ACTIVITY
All of the data that follows should be given again exactly, without its images.

Change detection data
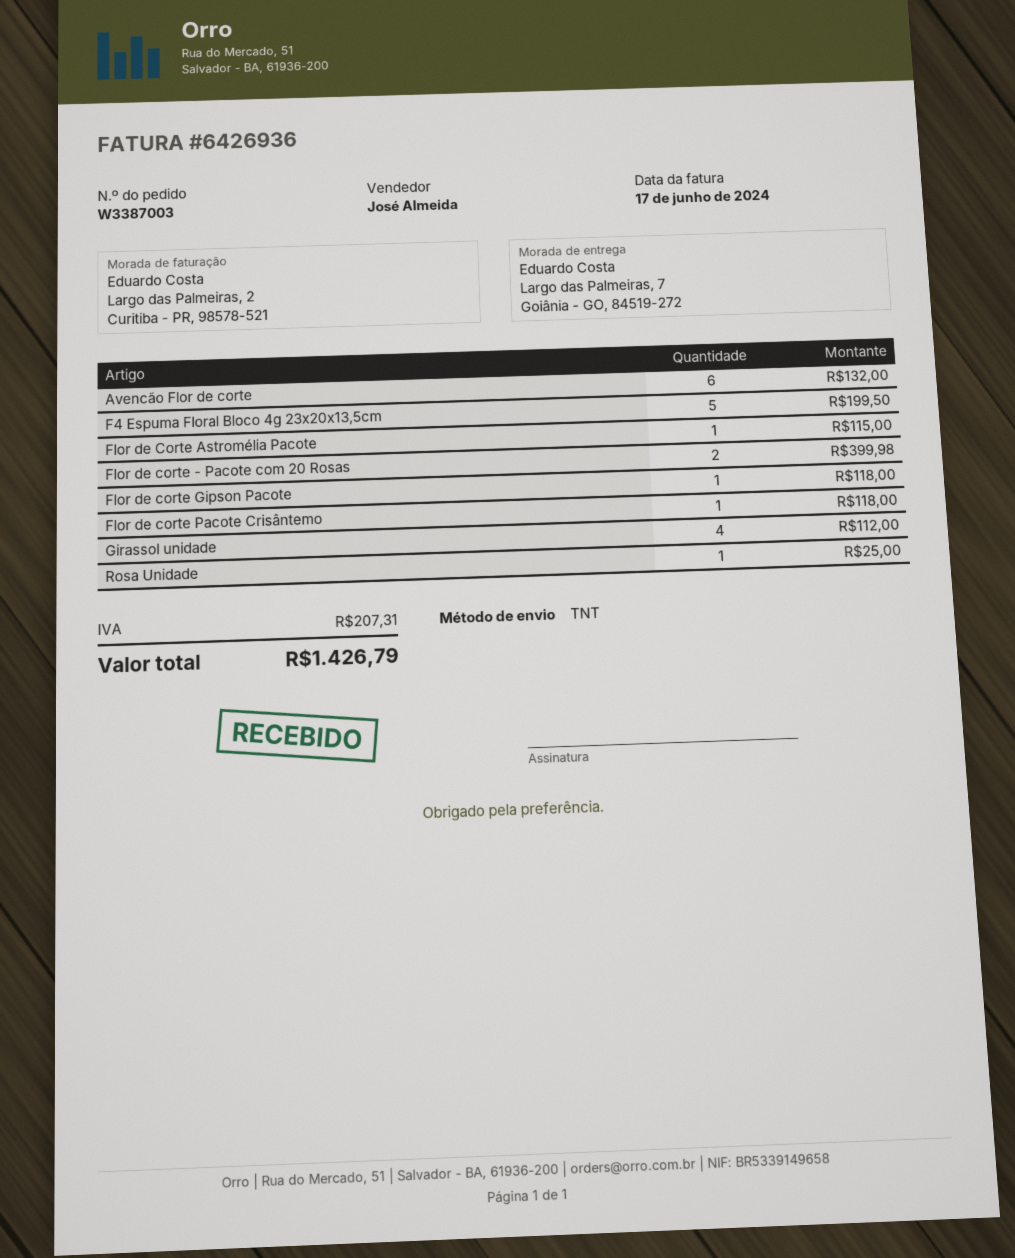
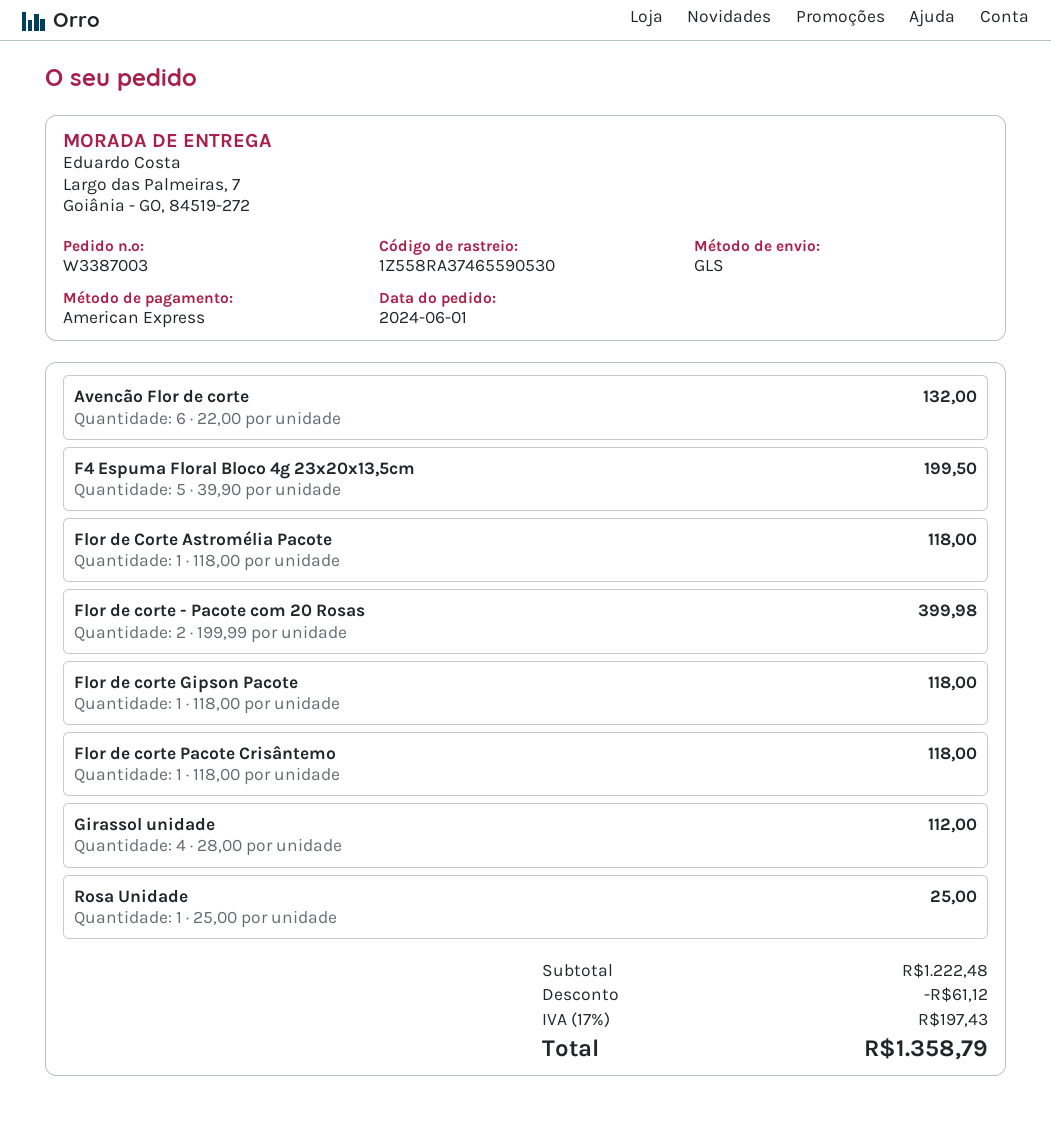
shipping method: TNT -> GLS
Flor de Corte Astromélia Pacote: 1 for 115.00 -> 1 for 118.00
discount: none -> 61.12
tax: 207.31 -> 197.43
total: 1426.79 -> 1358.79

RESULT FOR THIS TASK
shipping method: TNT -> GLS
Flor de Corte Astromélia Pacote: 1 for 115.00 -> 1 for 118.00
discount: none -> 61.12
tax: 207.31 -> 197.43
total: 1426.79 -> 1358.79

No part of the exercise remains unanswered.